START Excerpted data

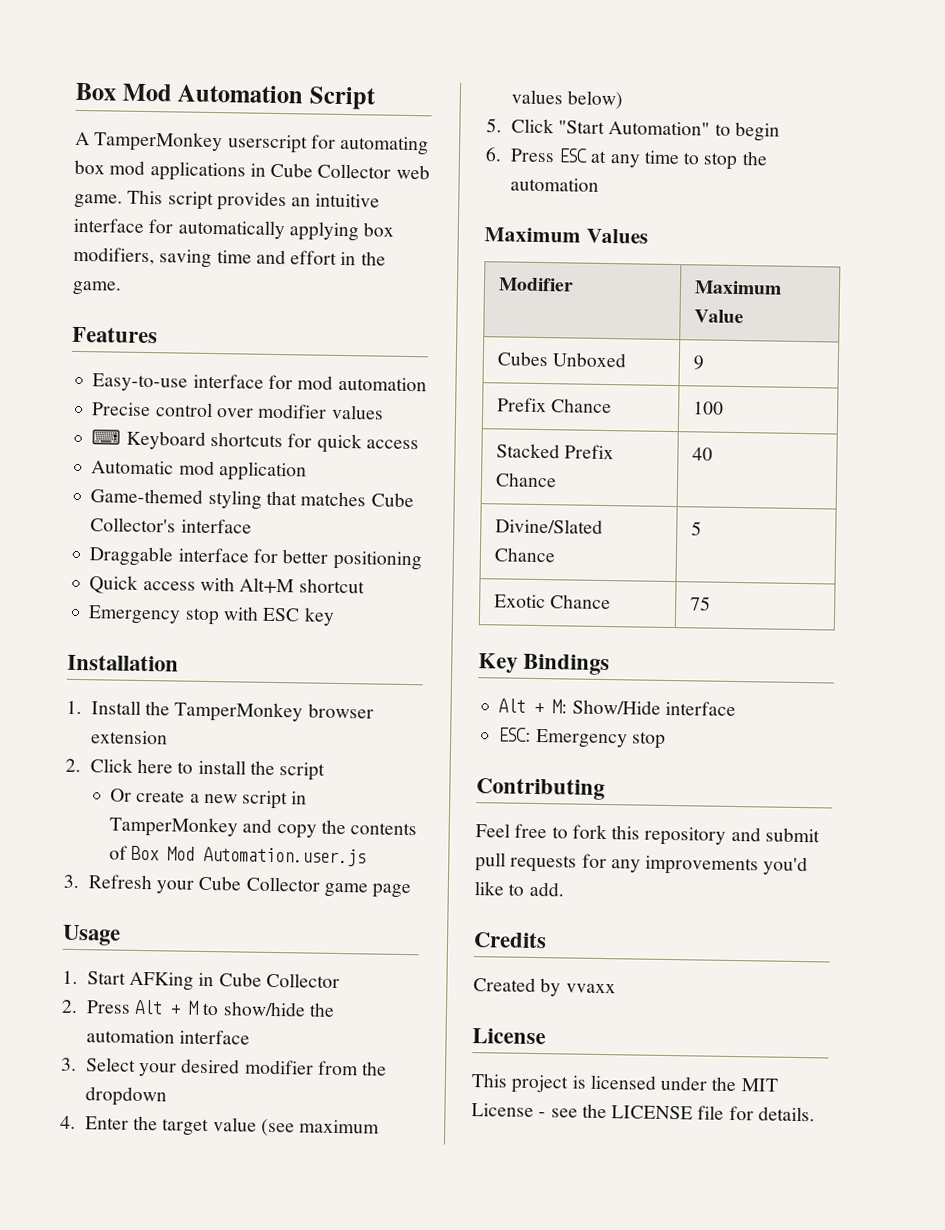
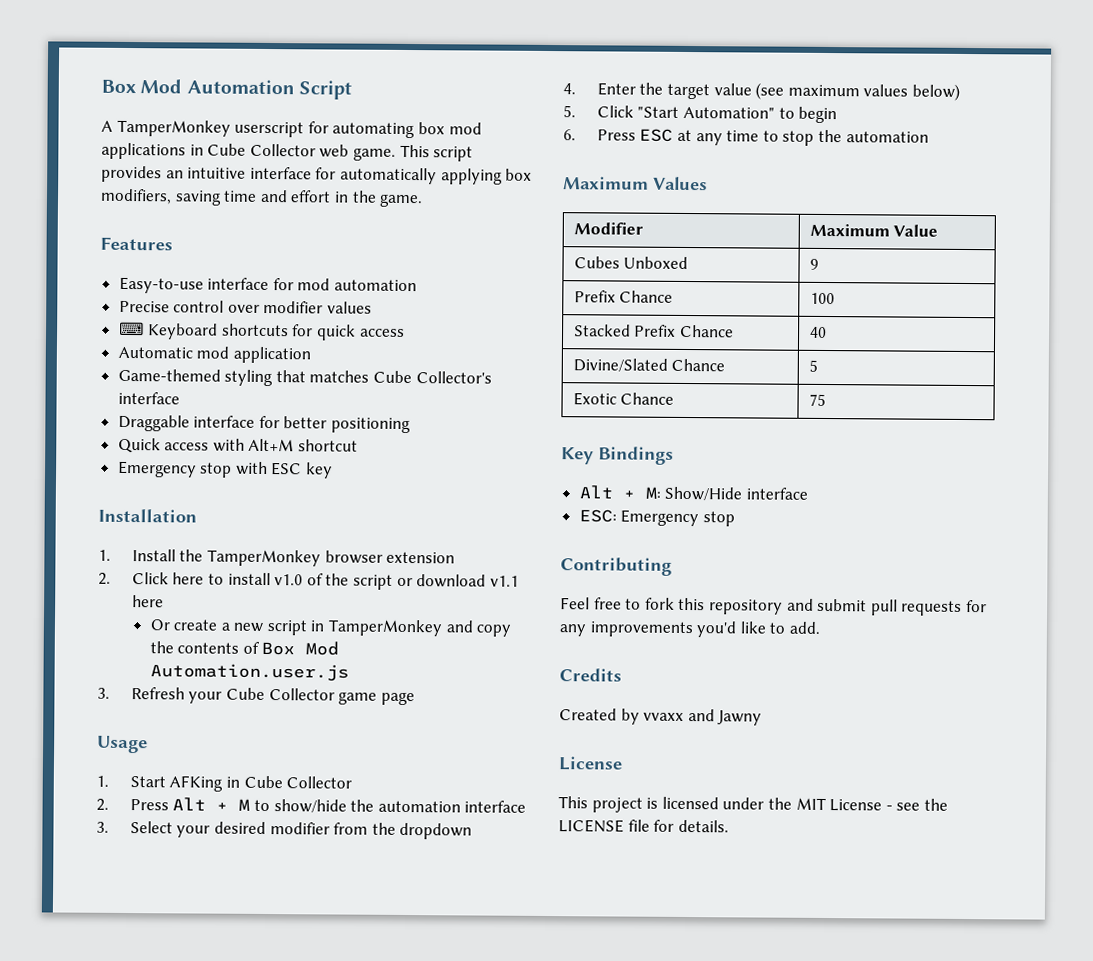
- 2. Click here to install the script
+ 2. Click here to install v1.0 of the script or download v1.1 here
- Created by vvaxx
+ Created by vvaxx and Jawny

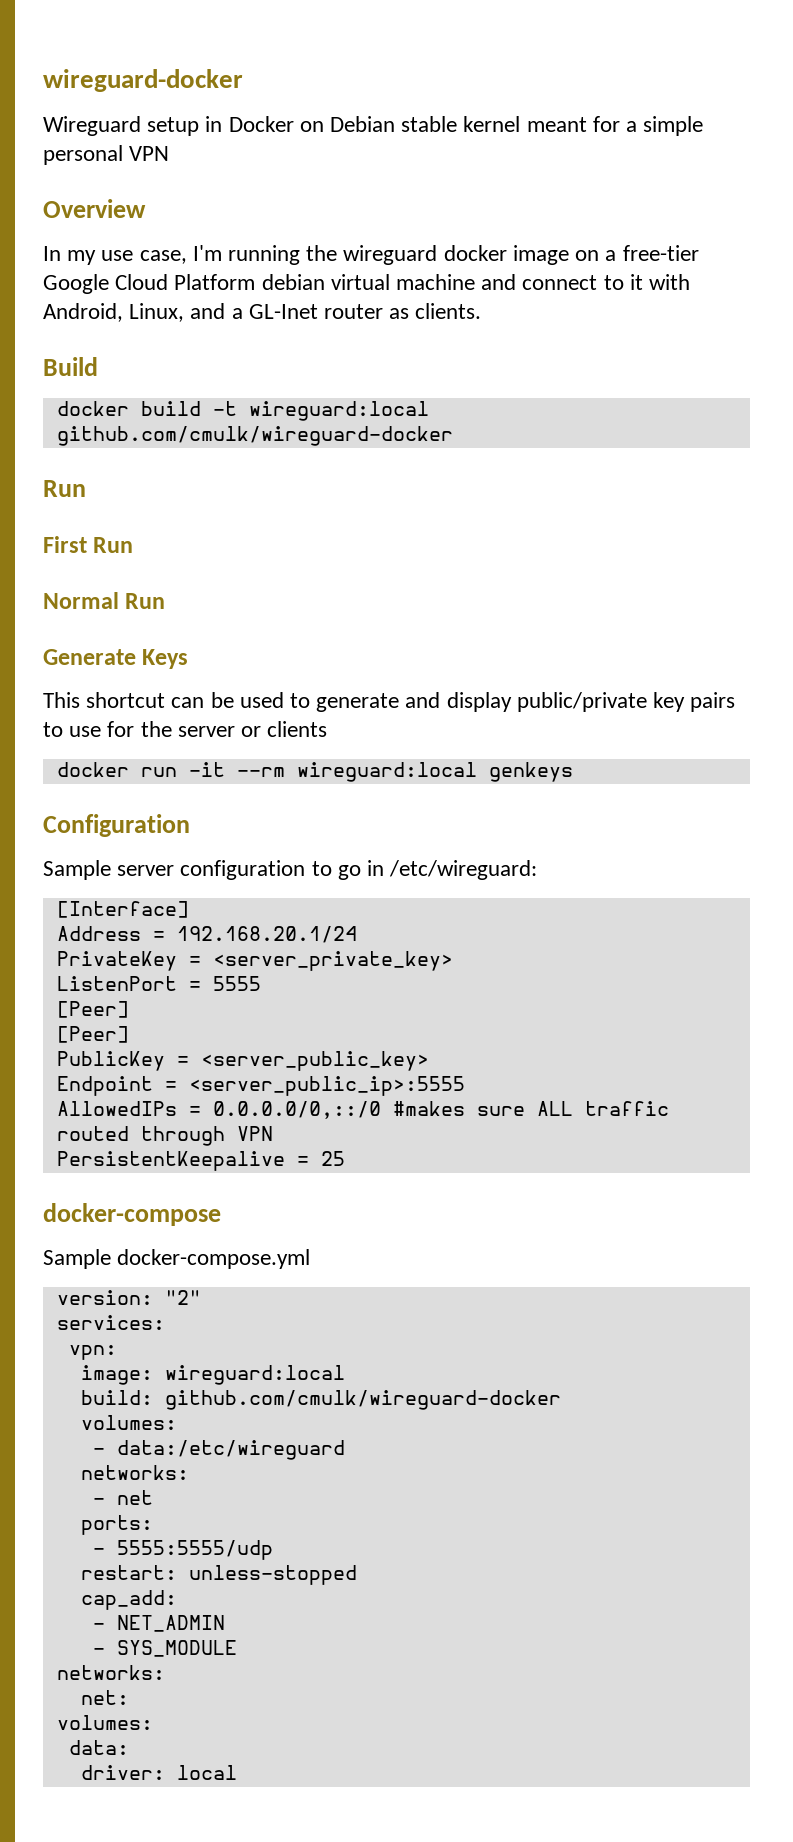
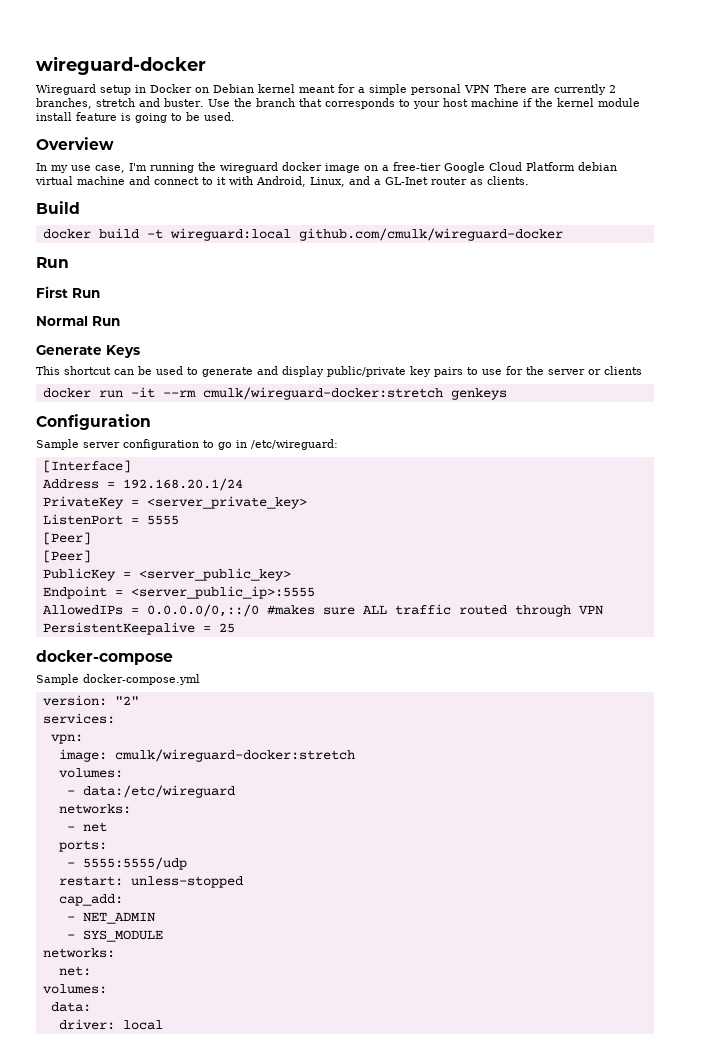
- Wireguard setup in Docker on Debian stable kernel meant for a simple personal VPN
+ Wireguard setup in Docker on Debian kernel meant for a simple personal VPN There are currently 2 branches, stretch and buster. Use the branch that corresponds to your host machine if the kernel module install feature is going to be used.
- docker run -it --rm wireguard:local genkeys
+ docker run -it --rm cmulk/wireguard-docker:stretch genkeys
- image: wireguard:local
- build: github.com/cmulk/wireguard-docker
+ image: cmulk/wireguard-docker:stretch

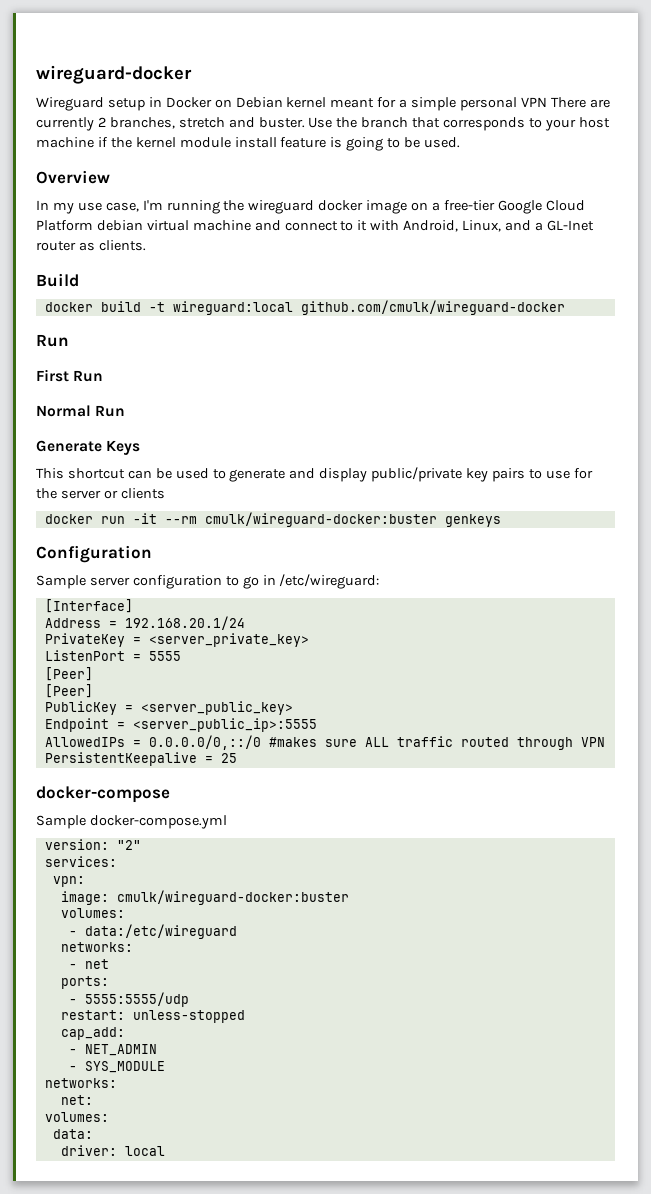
- docker run -it --rm cmulk/wireguard-docker:stretch genkeys
+ docker run -it --rm cmulk/wireguard-docker:buster genkeys
- image: cmulk/wireguard-docker:stretch
+ image: cmulk/wireguard-docker:buster

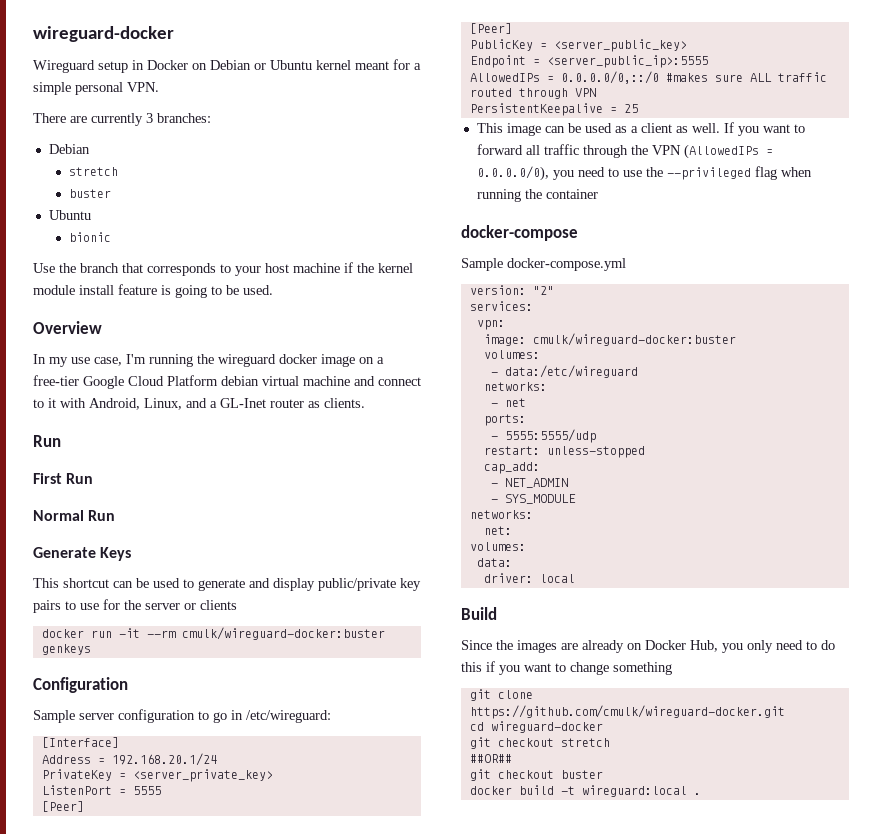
- Wireguard setup in Docker on Debian kernel meant for a simple personal VPN There are currently 2 branches, stretch and buster. Use the branch that corresponds to your host machine if the kernel module install feature is going to be used.
+ Wireguard setup in Docker on Debian or Ubuntu kernel meant for a simple personal VPN.
+ There are currently 3 branches:
+ Debian
+ stretch
+ buster
+ Ubuntu
+ bionic
+ Use the branch that corresponds to your host machine if the kernel module install feature is going to be used.
- Build
- docker build -t wireguard:local github.com/cmulk/wireguard-docker
+ This image can be used as a client as well. If you want to forward all traffic through the VPN (AllowedIPs = 0.0.0.0/0), you need to use the --privileged flag when running the container
+ Build
+ Since the images are already on Docker Hub, you only need to do this if you want to change something
+ git clone https://github.com/cmulk/wireguard-docker.git
+ cd wireguard-docker
+ git checkout stretch
+ ##OR##
+ git checkout buster
+ docker build -t wireguard:local .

END Excerpted data

▶ Exercise
Once the line with "- Created by vvaxx" has been found above, output that line and every later line exactly, stopping after the line with "- Wireguard setup in Docker on Debian stable", and omit the pictures.

▶ Output of the task
- Created by vvaxx
+ Created by vvaxx and Jawny

- Wireguard setup in Docker on Debian stable kernel meant for a simple personal VPN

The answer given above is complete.